**TASK PROMPT:**
Each line of the records below that holds "none" should be copied out.

Modification records
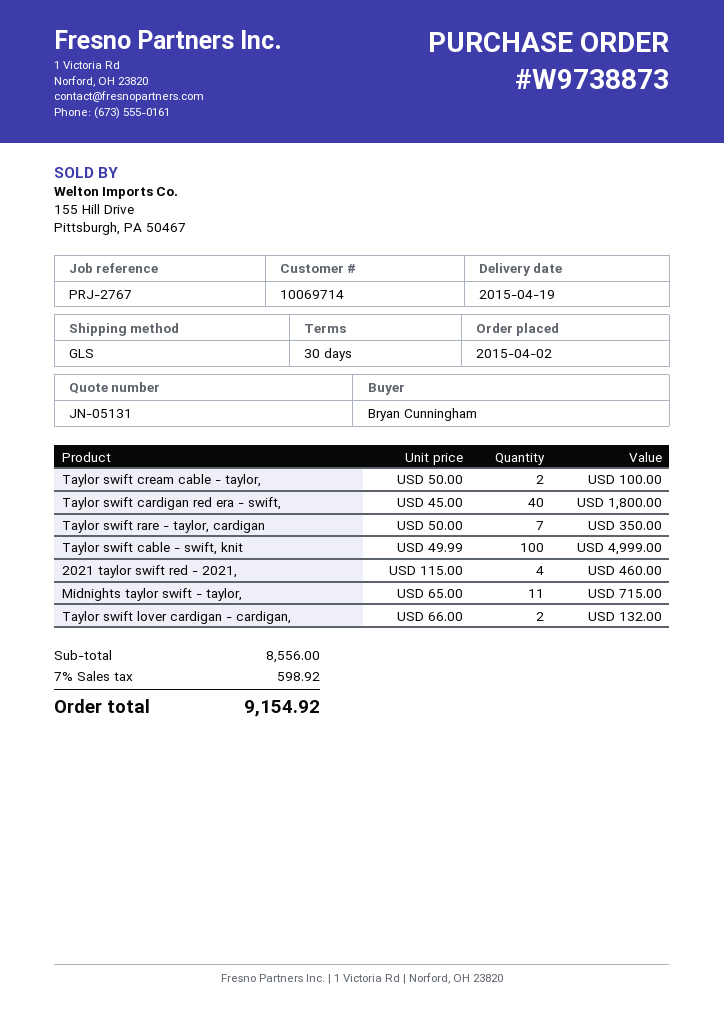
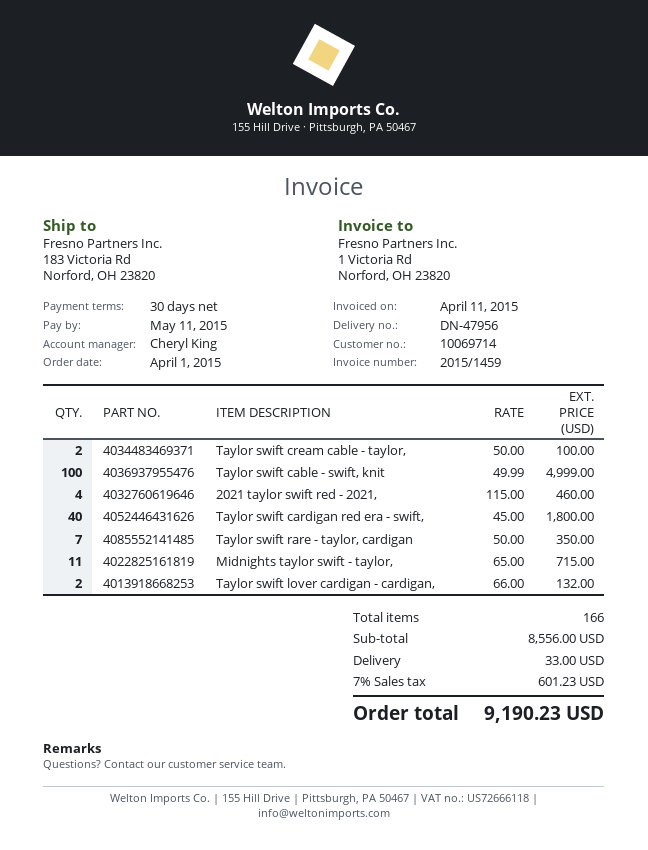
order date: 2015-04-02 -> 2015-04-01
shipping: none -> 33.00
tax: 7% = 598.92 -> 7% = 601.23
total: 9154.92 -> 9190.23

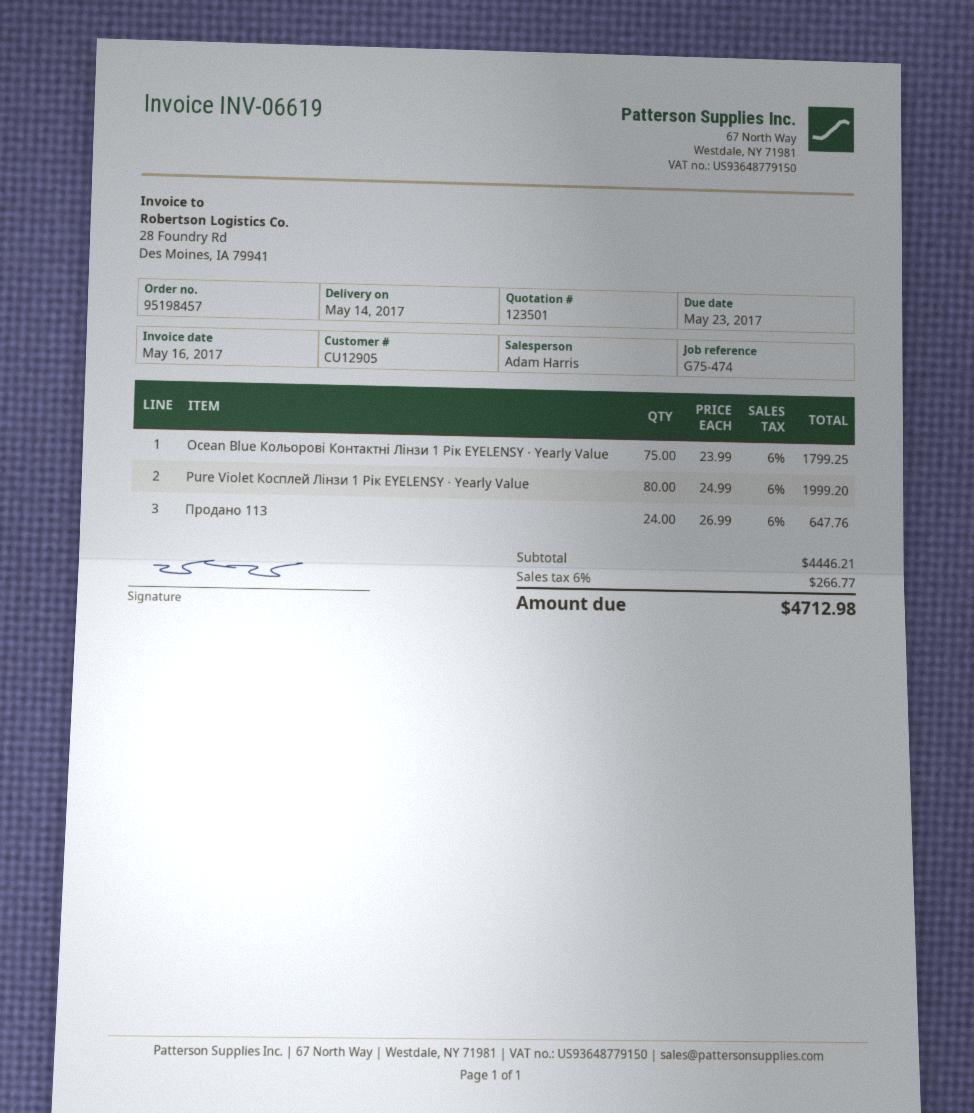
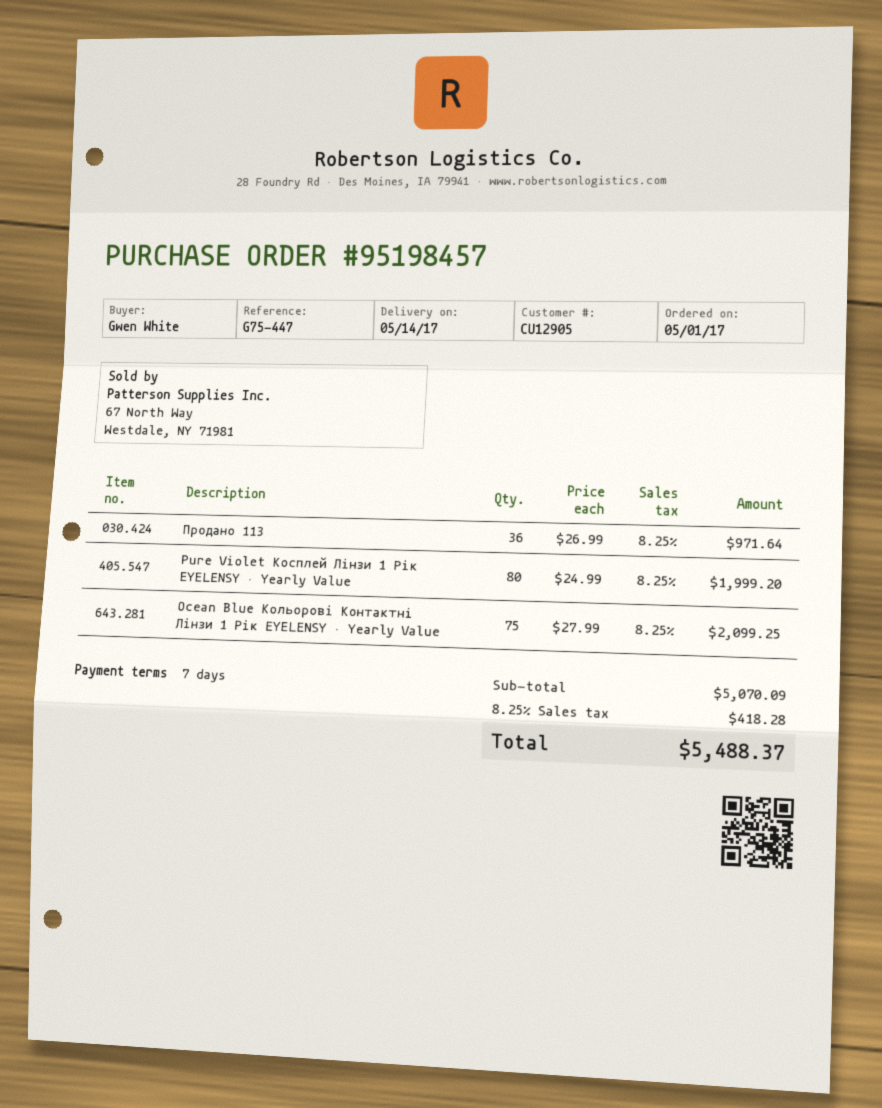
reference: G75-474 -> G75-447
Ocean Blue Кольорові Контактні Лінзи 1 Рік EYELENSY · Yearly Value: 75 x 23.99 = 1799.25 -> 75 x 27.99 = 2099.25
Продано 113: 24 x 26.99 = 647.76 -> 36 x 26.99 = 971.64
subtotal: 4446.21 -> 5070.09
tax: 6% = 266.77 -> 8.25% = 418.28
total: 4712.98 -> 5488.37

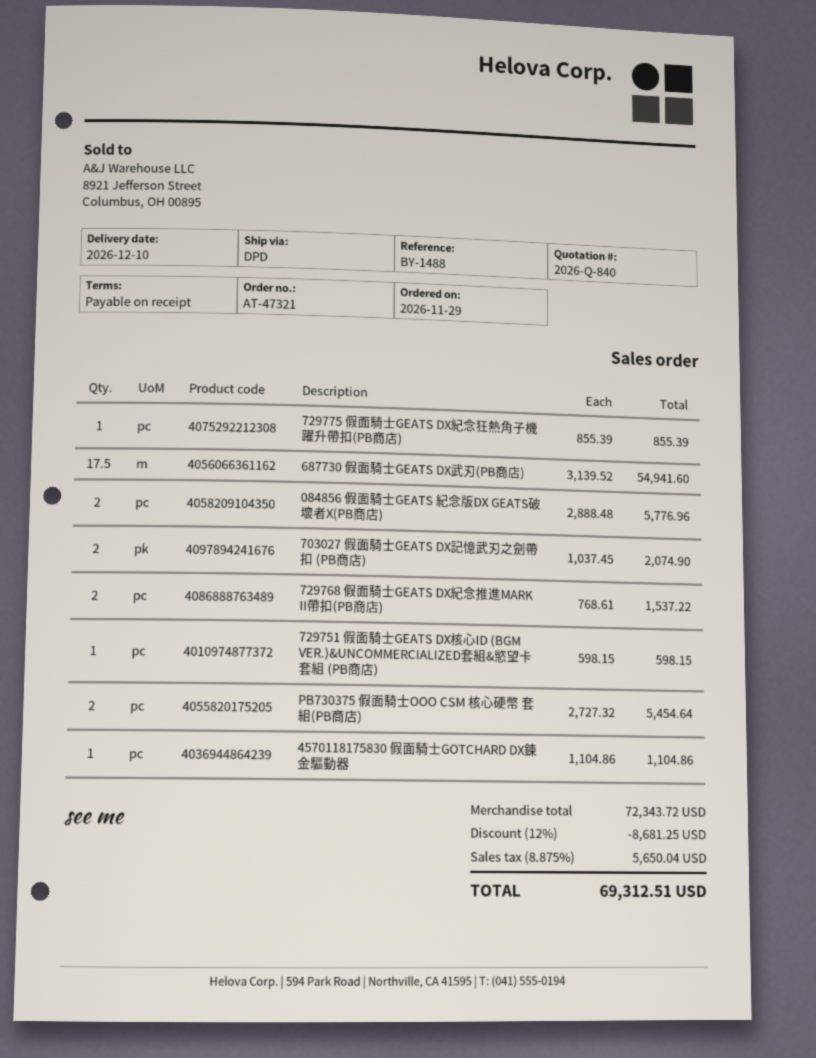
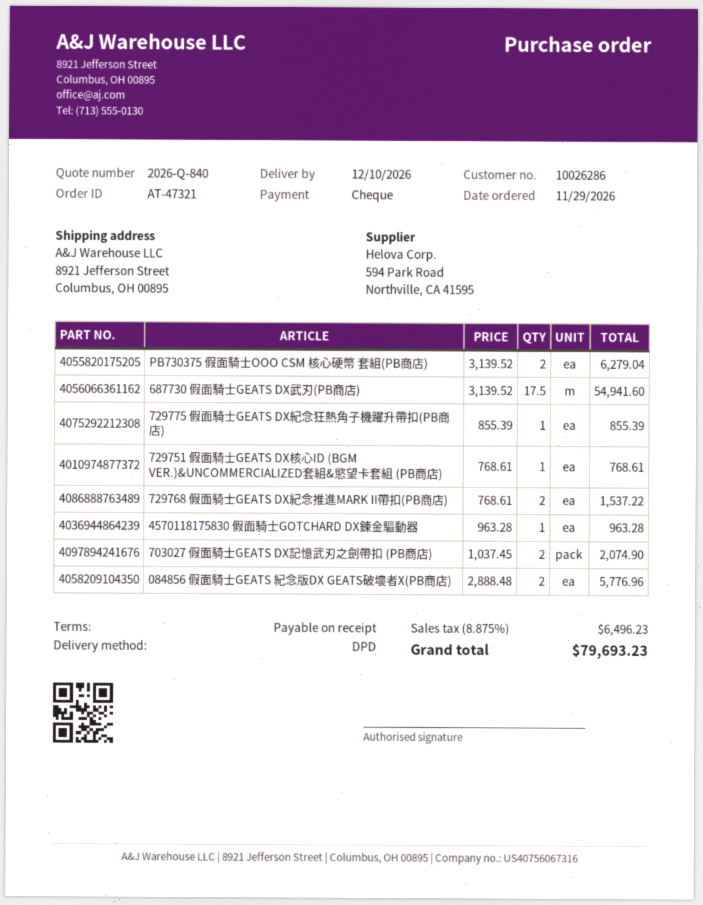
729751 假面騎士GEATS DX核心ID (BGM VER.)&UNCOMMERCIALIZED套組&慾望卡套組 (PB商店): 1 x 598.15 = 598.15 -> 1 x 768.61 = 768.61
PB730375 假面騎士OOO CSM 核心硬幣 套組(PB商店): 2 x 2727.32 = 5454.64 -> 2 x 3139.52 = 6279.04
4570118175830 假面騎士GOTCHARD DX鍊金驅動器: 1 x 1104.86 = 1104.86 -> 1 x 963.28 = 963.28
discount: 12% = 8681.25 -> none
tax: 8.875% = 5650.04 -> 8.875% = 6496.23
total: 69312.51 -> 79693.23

**WORKED SOLUTION:**
shipping: none -> 33.00
discount: 12% = 8681.25 -> none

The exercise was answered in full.